Permíteme corregirte: lo que escribes se dice LA fel.

El mismo chico: același băiat; la misma chica: aceeași fată; los mismos chicos: aceiași băieți; las mismas chicas: aceleași fete.

Pero: yo mismo/a: eu însumi/însămi; tú mismo/a: tu însuți/însăți; él mismo/ella misma: el însuși/ea însăși; nosotros/as mismos/as: noi înșine/însene; vosotros/as mismos/as: voi înșivă/însevă; ellos mismos/ellas mismas: ei înșii/ele însele

Saludos,

Tiburcio


----------



## jeterinmicipen

Gracias Tiburcio. Se parece tu lengua al rumano?


----------



## Tiburcio

En absoluto. Entre el húngaro y el rumano hay una diferencia de castellano y vasco. Pero mi papá fue de origen rumano.


----------



## jeterinmicipen

Y cúal es más fácil te lo digo porque en mi Escuela donde estudio rumano también enseñan húngaro.


----------



## JoAnne van Heff

Yo creo que el hungaro es mas dificil porque tiene muchas vocales dificiles, que no existen en rumano. Mi madre es hungara, pero no hablo mi lengua materna   (entiendo palabras basicas y hablo solo un poquito). Pero por otro lado en hungaro no hay generos como en rumano. 
De todas formas, el hungaro es un idioma bastante dificil.


----------



## jeterinmicipen

si porque en rumano la pronunciación no es muy difícil, enviame algún ejemplo más con las preposiciones que faltan que por cierto están genial.


----------



## jeterinmicipen

te envie un mensaje privado con lo que me preguntas leélo y charlamos. La revedere.


----------



## JoAnne van Heff

es que no me ha llegado el mensaje...


----------



## jeterinmicipen

lo intento de nuevo


----------



## Tiburcio

Para un español - y creo que para cualquier europeo - el rumano es mucho más fácil, pues es un idioma indoeuropeo y además, neolatino. El origen del húngaro de hecho no se sabe, algunos lo relacionan al finlandés... si te interesa más envíame mensaje privado para que no nos borren.


----------



## jeterinmicipen

El mismo chico: același băiat; la misma chica: aceeași fată; los mismos chicos: aceiași băieți; las mismas chicas: aceleași fete.
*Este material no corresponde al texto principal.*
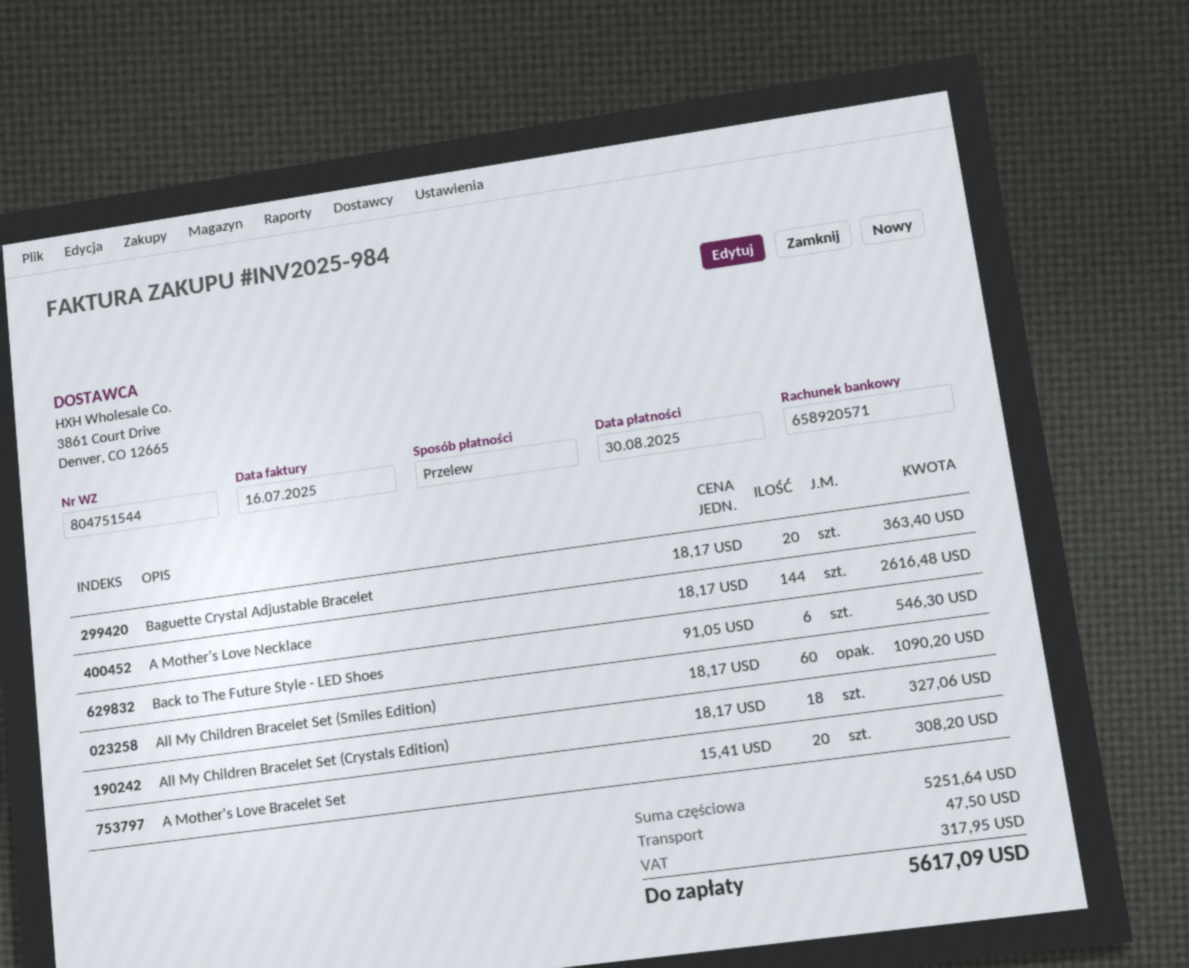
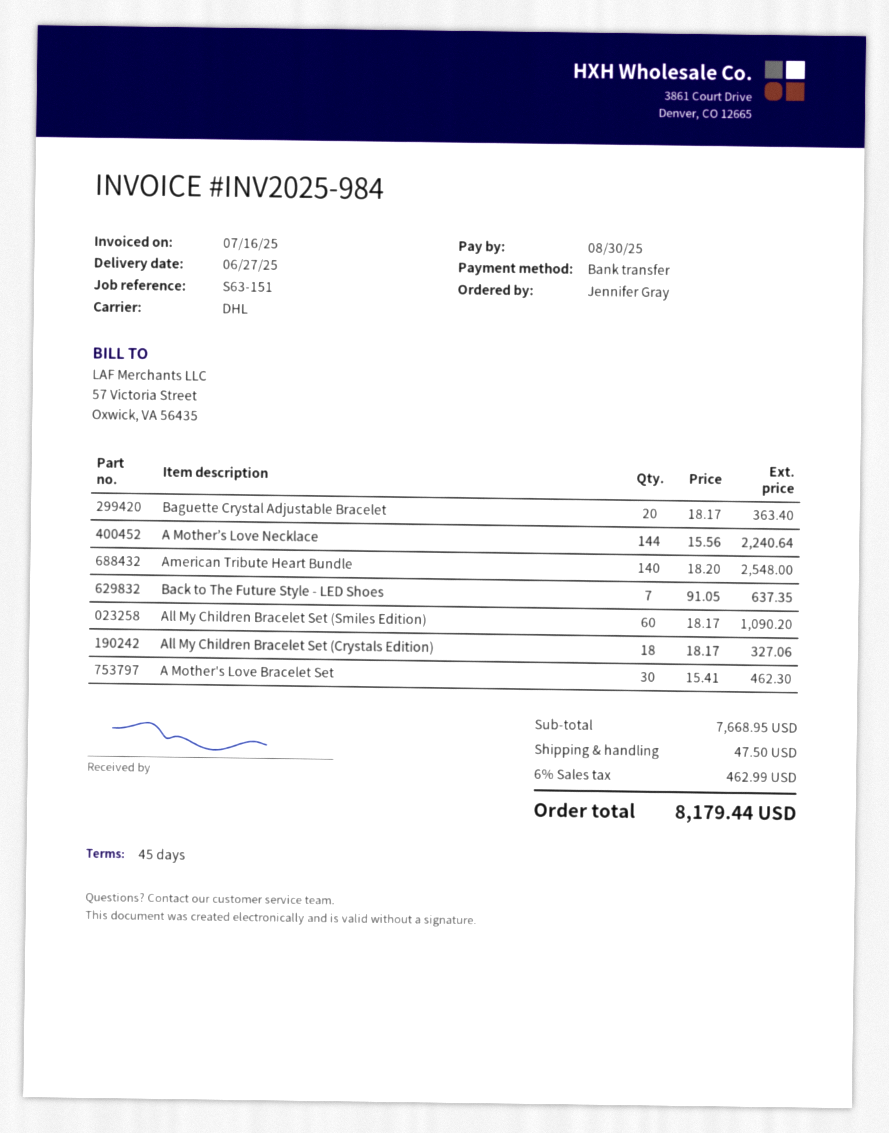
A Mother’s Love Necklace: 144 x 18.17 = 2616.48 -> 144 x 15.56 = 2240.64
Back to The Future Style - LED Shoes: 6 x 91.05 = 546.30 -> 7 x 91.05 = 637.35
A Mother's Love Bracelet Set: 20 x 15.41 = 308.20 -> 30 x 15.41 = 462.30
American Tribute Heart Bundle: none -> 140 x 18.20 = 2548.00
subtotal: 5251.64 -> 7668.95
tax: 317.95 -> 462.99
total: 5617.09 -> 8179.44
alo no va bien. acelasi es masculino o femenino ?


----------



## Claudiopolis

jeterinmicipen said:


> El mismo chico: același băiat; la misma chica: aceeași fată; los mismos chicos: aceiași băieți; las mismas chicas: aceleași fete.
> 
> alo no va bien. acelasi es masculino o femenino ?



același es masculino sg.

aceeași es femenino sg.

aceiași es masculino pl.

aceleași es femenino pl.


----------